Psalms: About
The current situation[ ]
Bible translation has often meant, in reality, New Testament translation. People are increasingly seeing the need for the whole counsel of God to be translated, for the spiritual health of new believers and their communities. But this means resources for Hebrew (the language of the Old Testament) are needed!
Additionally, whereas trained linguists used to do much of the translation work (requiring many years of learning the new target language), more and more native speakers are doing translation work. But they do not have the education level of trained linguists, so the resources prepared for the linguists are not so helpful.
Even more, poetry is difficult to translate. But Psalms are integral to the emotional and spiritual health of a community and are often requested very early in the translation process.
The resulting need[ ]
The result is: resources are desperately needed for Hebrew poetry (for the Psalms) that are targeted at translators with little education. The resources need to be just as high quality, if not higher quality, because the translators will not have experience making judgments about the text.
Our goal[ ]
The Psalms Project's goal is to produce simple, visual outlines of each Psalm with key structural, rhetorical and emotional features from the Hebrew laid out simply. In poetry, the form and poetic devices are often just as much a part of the message as the words, so they need to be made accessible. This is our plan!
We will produce a series of visualisations for each Psalm that present, in successive stages, what we understand to be the 'inner logic' of the Psalm. Visualisations are more rapidly understood than prose, so in this way we hope to accelerate and improve the process of the translators' internalising the inner logic of the Psalm, so that they are then better prepared to carry on with their own task: translation.
Not conclusions, but a path to conclusions[ ]
We aim not to present our conclusions, but rather the path we took to reach each conclusion. Thus, we invite the translators (or other interpreters) to walk on the same path and reach a (perhaps often the same!) conclusion of their own.

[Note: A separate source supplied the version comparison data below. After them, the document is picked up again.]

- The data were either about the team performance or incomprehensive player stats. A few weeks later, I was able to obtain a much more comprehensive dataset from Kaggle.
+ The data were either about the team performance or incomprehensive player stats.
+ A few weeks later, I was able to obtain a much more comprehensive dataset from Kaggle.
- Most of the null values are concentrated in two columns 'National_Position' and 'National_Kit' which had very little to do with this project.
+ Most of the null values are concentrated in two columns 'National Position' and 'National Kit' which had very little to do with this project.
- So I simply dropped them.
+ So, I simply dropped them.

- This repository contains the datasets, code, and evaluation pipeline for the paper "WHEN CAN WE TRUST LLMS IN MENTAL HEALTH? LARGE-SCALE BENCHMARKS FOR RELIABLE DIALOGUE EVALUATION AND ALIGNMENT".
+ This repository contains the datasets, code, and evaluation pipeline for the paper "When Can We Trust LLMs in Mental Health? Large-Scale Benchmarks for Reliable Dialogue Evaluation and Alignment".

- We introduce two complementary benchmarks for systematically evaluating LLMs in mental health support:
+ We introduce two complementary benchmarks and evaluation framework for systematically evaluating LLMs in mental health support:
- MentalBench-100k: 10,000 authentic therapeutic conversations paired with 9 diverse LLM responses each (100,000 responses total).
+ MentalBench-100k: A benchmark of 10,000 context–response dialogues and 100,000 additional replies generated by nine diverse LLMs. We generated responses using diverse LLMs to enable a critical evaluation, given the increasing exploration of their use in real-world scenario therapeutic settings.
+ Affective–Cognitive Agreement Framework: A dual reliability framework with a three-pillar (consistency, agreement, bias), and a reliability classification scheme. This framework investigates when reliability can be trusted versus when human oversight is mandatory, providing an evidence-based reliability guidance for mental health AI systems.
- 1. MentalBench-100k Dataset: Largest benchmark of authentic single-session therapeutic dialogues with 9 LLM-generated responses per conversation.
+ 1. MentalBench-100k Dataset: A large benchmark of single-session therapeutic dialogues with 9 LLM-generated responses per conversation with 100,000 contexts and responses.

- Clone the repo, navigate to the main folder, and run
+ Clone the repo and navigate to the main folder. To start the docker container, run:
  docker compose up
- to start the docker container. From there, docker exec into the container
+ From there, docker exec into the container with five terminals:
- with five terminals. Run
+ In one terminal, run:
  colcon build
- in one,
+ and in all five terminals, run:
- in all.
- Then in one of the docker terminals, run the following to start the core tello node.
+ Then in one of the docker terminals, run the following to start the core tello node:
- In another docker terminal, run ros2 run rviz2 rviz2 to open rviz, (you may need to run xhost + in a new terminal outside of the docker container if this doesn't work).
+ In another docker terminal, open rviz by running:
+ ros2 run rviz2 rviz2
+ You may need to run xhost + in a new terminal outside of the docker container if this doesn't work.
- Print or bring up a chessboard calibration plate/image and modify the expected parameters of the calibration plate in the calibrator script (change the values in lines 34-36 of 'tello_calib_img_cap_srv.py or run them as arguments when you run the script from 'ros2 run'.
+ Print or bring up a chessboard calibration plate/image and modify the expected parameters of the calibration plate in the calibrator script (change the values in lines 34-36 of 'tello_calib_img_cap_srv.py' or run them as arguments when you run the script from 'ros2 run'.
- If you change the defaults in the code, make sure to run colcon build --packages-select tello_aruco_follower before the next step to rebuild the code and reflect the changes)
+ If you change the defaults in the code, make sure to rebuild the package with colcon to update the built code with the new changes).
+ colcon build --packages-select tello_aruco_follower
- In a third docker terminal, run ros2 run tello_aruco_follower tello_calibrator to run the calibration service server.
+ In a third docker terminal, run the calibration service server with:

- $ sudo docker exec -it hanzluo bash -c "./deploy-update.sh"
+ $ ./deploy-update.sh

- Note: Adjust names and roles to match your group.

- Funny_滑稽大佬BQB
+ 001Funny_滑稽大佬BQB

There will be a series of visualisations to be accessible to a wide variety of people: some will only want the final, summary visualisation. Others will want to know the prior steps. Our plan is to have them connected such that there is full accountability and traceability of how we came to our conclusions, so in the end no one trusts us, but rather the text. (We will particularly invite feedback when there is disagreement with how we have laid the text out.)
Our people[ ]
We are even now building a team with all manner of skills from the fields of administration, graphic design, exegesis, management, translation, artistic representations and fundraising.
Our history[ ]
Katie Hoogerheide (now Frost) first envisioned this project several years ago, and it is now bearing fruit. In October we had a series of consultations that served as a peer review for our goal of developing visual resources. November was planning how to implement it, and now we are awaiting results from a survey from contributors to know which roles they're ready to fill. We hope to have materials for our first five Psalms by summer 2021.
We're very happy to keep you informed of general development, but do also let us know if you'd like to be involved yourself, in any of the fields listed above!
It is the glory of God to conceal, but the glory of mankind to reveal. May the glory of this project be to reveal the inner logic of the Psalms, so that all of us involved may come to know the Lord better, and so that translators may better translate the Word of God.